See Multiple Disks Support for details.
Disable Scheduling On Cordoned Node
Default:
true
When this setting is checked, the Longhorn Manager will not schedule replicas on Kubernetes cordoned nodes.
When this setting is un-checked, the Longhorn Manager will schedule replicas on Kubernetes cordoned nodes.
Replica Zone Level Soft Anti-Affinity
Default:
true
When this setting is checked, the Longhorn Manager will allow scheduling new replicas of a volume to the nodes in the same zone as existing healthy replicas.
When this setting is un-checked, Longhorn Manager will not allow scheduling new replicas of a volume to the nodes in the same zone as existing healthy replicas.

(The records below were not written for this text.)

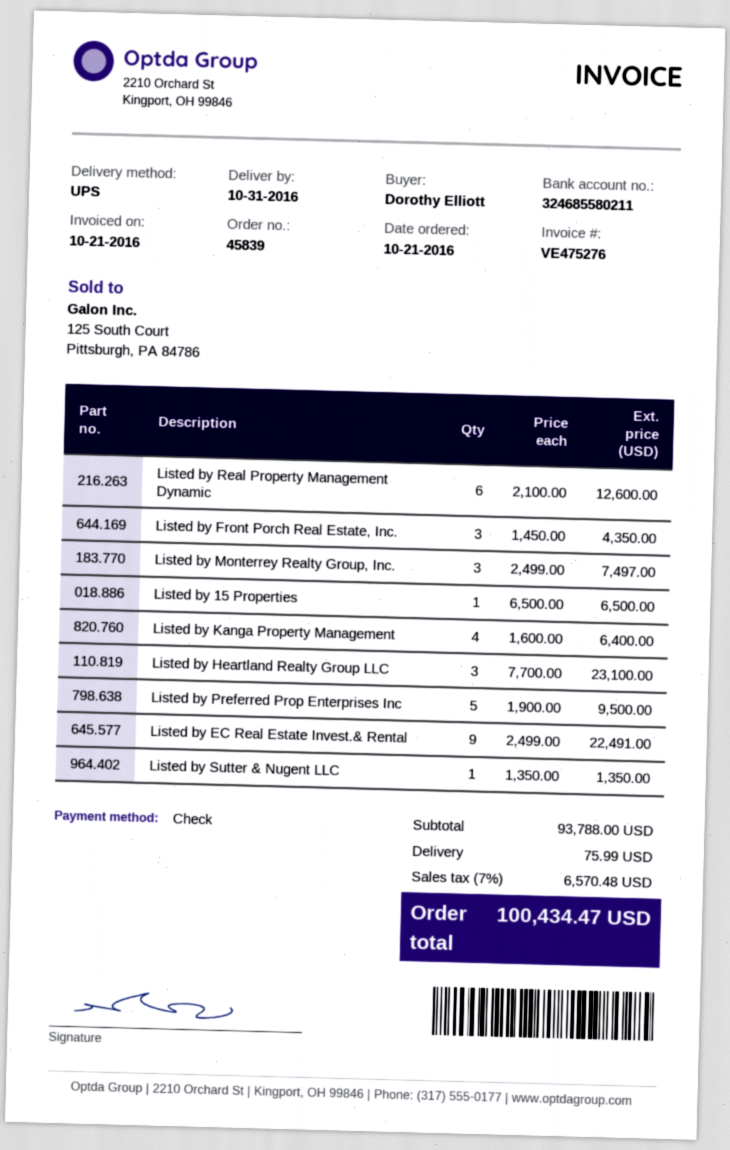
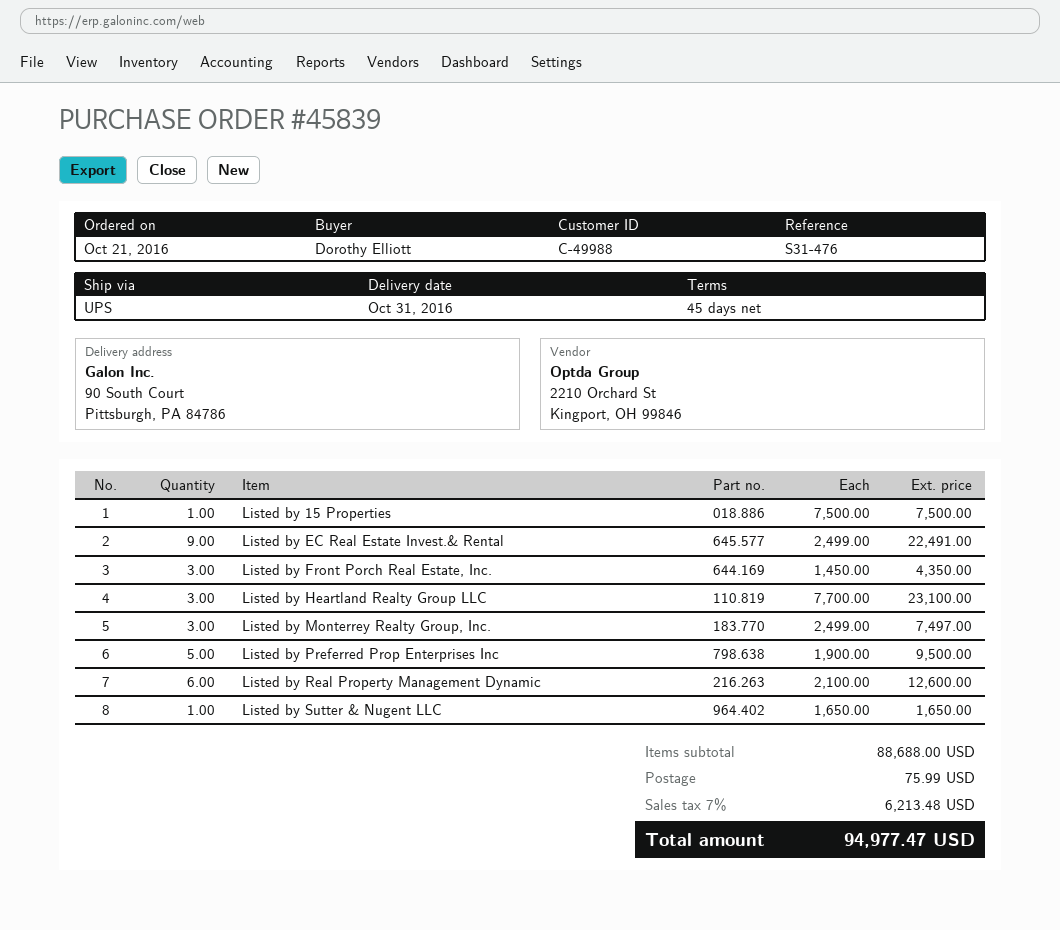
Listed by 15 Properties: 1 x 6500.00 = 6500.00 -> 1 x 7500.00 = 7500.00
Listed by Kanga Property Management: 4 x 1600.00 = 6400.00 -> none
Listed by Sutter & Nugent LLC: 1 x 1350.00 = 1350.00 -> 1 x 1650.00 = 1650.00
subtotal: 93788.00 -> 88688.00
tax: 7% = 6570.48 -> 7% = 6213.48
total: 100434.47 -> 94977.47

Note: Nodes that don’t belong to any zone will be treated as if they belong to the same zone.
Danger Zone
Kubernetes Taint Toleration
Example:
nodetype=storage:NoSchedule
By setting tolerations for Longhorn then adding taints for the nodes, the nodes with large storage can be dedicated to Longhorn only (to store replica data) and reject other general workloads.
Before modifying toleration setting, all Longhorn volumes should be detached then Longhorn components will be restarted to apply new tolerations. And toleration update will take a while. Users cannot operate Longhorn system during update. Hence it’s recommended to set toleration during Longhorn deployment.
Multiple tolerations can be set here, and these tolerations are separated by semicolon. For example, key1=value1:NoSchedule; key2:NoExecute
See Taint Toleration for details.
Guaranteed Engine CPU
Default:
0.25
Longhorn uses CPU resources on the node to serve the Longhorn Volumes. The Guaranteed Engine CPU option will request Kubernetes to reserve a certain amount of CPU for Longhorn Instance Manager Pods, which contain the running processes. The value is how many CPUs should be reserved for each Engine/Replica Instance Manager Pod created by Longhorn. This will help maintain engine stability during high node workload.
This number only applies to the Engine/Replica Manager Pods created after the setting takes effect.
Warning: This setting should be changed only when all the volumes on the nodes are detached. Changing the setting will result in all the Instance Manager Pods restarting, which will automatically detach all the attached volumes, and could cause a workload outage.
Recommendations for the Guaranteed Engine CPU Allocation
Since Longhorn exposes the Volume as a block device, it’s critical to ensure the Longhorn Engine processes have enough CPU to satisfy the latency requirement of the Linux system.
The Guaranteed Engine CPU should be set to no more than a quarter of what the node’s available CPU resources, since the allocation is applied to the two Instance Managers on the node (engine and replica), and the future upgraded Instance Managers (another two for engine and replica).
For example, if the setting value is 0.25 or 250m, that means you must have at least 0.25 * 8 = 2 vCPUs per node. Otherwise, the new Instance Manager Pods may fail to start.
There are normally two Instance Manager Pods per node: one for the engine processes, and another one for the replica processes. But when Longhorn is upgrading from an old version of the Instance Manager to a new version, there can be at most four Pods requesting the reserved CPU on the node.
Taking other Kubernetes system components’ CPU reservation request into consideration, we recommend having at least eight times the amount of CPU as the Guaranteed Engine CPU.